=== Section Start ===

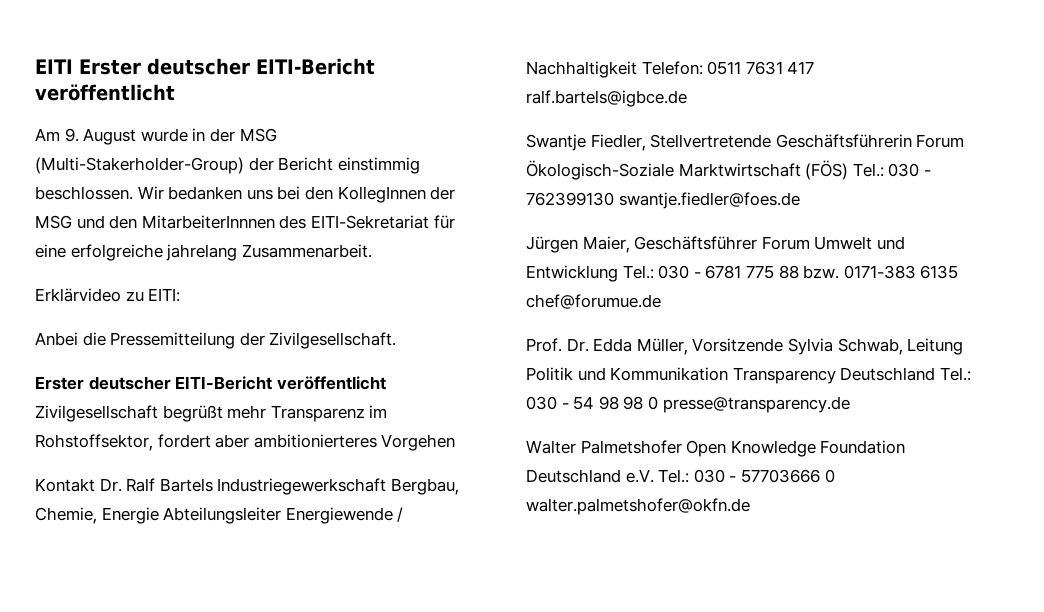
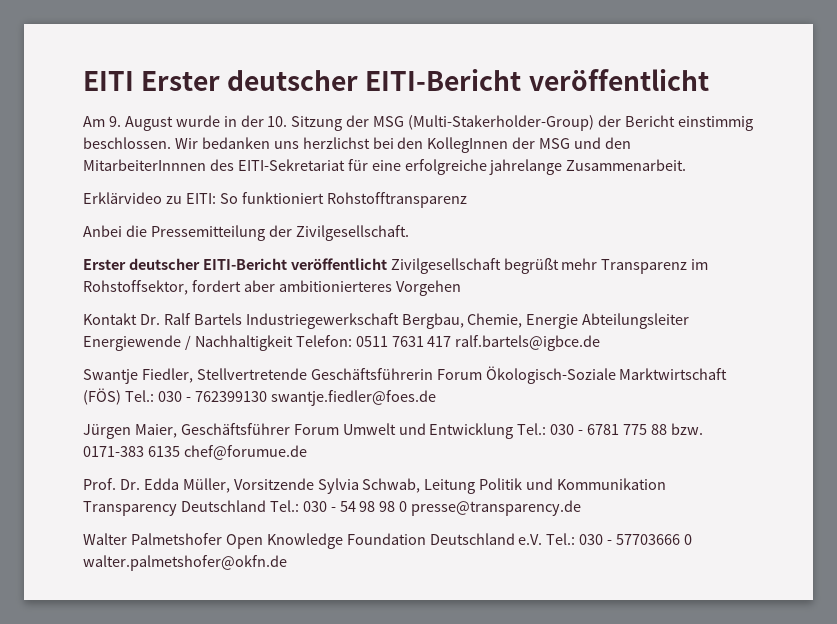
- Am 9. August wurde in der MSG (Multi-Stakerholder-Group) der Bericht einstimmig beschlossen.
+ Am 9. August wurde in der 10. Sitzung der MSG (Multi-Stakerholder-Group) der Bericht einstimmig beschlossen.
- Wir bedanken uns bei den KollegInnen der MSG und den MitarbeiterInnnen des EITI-Sekretariat für eine erfolgreiche jahrelang Zusammenarbeit.
+ Wir bedanken uns herzlichst bei den KollegInnen der MSG und den MitarbeiterInnnen des EITI-Sekretariat für eine erfolgreiche jahrelange Zusammenarbeit.
- Erklärvideo zu EITI:
+ Erklärvideo zu EITI: So funktioniert Rohstofftransparenz

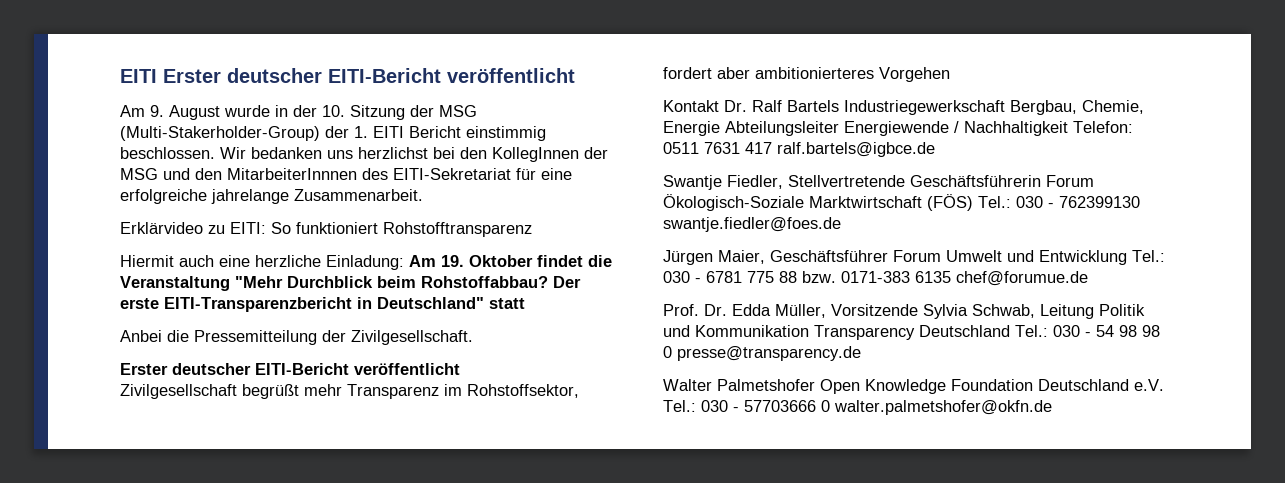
- Am 9. August wurde in der 10. Sitzung der MSG (Multi-Stakerholder-Group) der Bericht einstimmig beschlossen.
+ Am 9. August wurde in der 10. Sitzung der MSG (Multi-Stakerholder-Group) der 1. EITI Bericht einstimmig beschlossen.
+ Hiermit auch eine herzliche Einladung: Am 19. Oktober findet die Veranstaltung "Mehr Durchblick beim Rohstoffabbau? Der erste EITI-Transparenzbericht in Deutschland" statt
  Anbei die Pressemitteilung der Zivilgesellschaft.
- Erster deutscher EITI-Bericht veröffentlicht Zivilgesellschaft begrüßt mehr Transparenz im Rohstoffsektor, fordert aber ambitionierteres Vorgehen
+ Erster deutscher EITI-Bericht veröffentlicht
+ Zivilgesellschaft begrüßt mehr Transparenz im Rohstoffsektor, fordert aber ambitionierteres Vorgehen

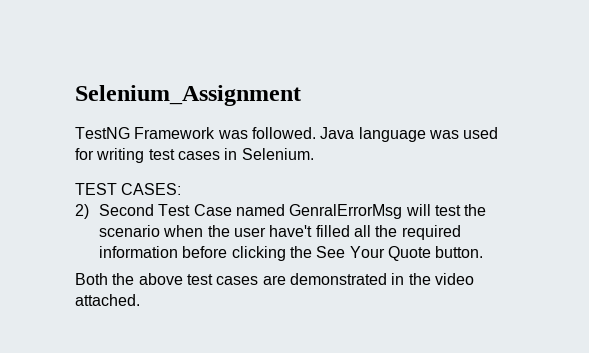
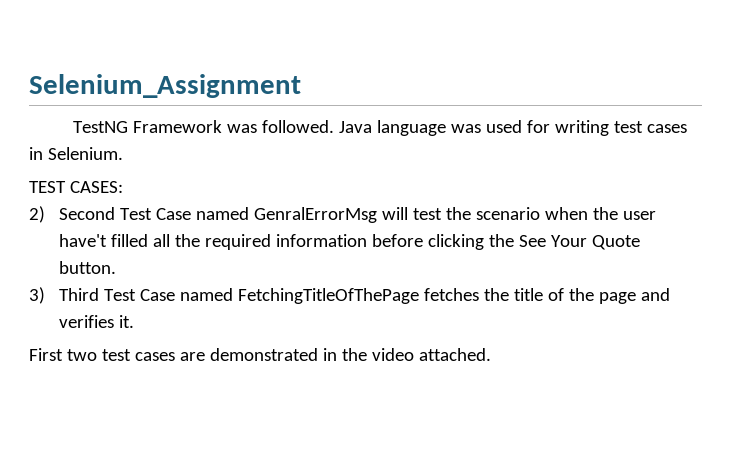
- Both the above test cases are demonstrated in the video attached.
+ 3) Third Test Case named FetchingTitleOfThePage fetches the title of the page and verifies it.
+ First two test cases are demonstrated in the video attached.

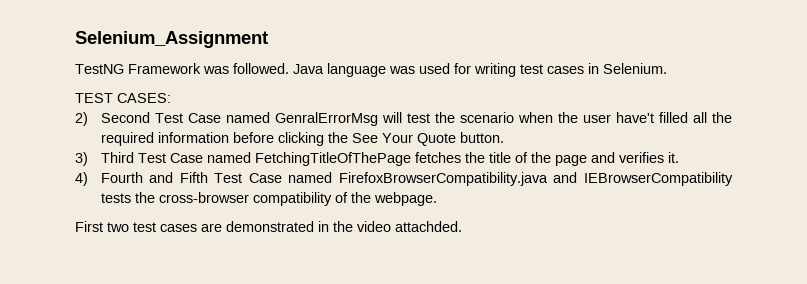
+ 4) Fourth and Fifth Test Case named FirefoxBrowserCompatibility.java and IEBrowserCompatibility tests the cross-browser compatibility of the webpage.
- First two test cases are demonstrated in the video attached.
+ First two test cases are demonstrated in the video attachded.

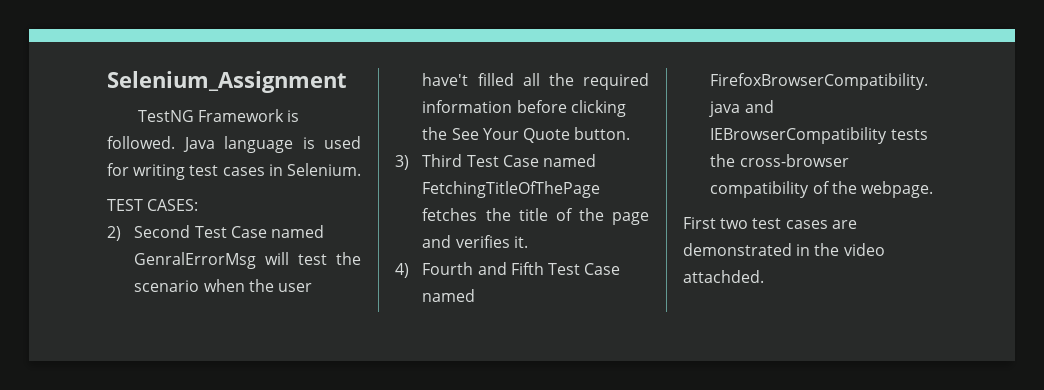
- TestNG Framework was followed.
+ TestNG Framework is followed.
- Java language was used for writing test cases in Selenium.
+ Java language is used for writing test cases in Selenium.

=== Section End ===

_Your instructions_
Wherever the word "used" appears in the data, return the whole line.

_Your response_
- Java language was used for writing test cases in Selenium.
+ Java language is used for writing test cases in Selenium.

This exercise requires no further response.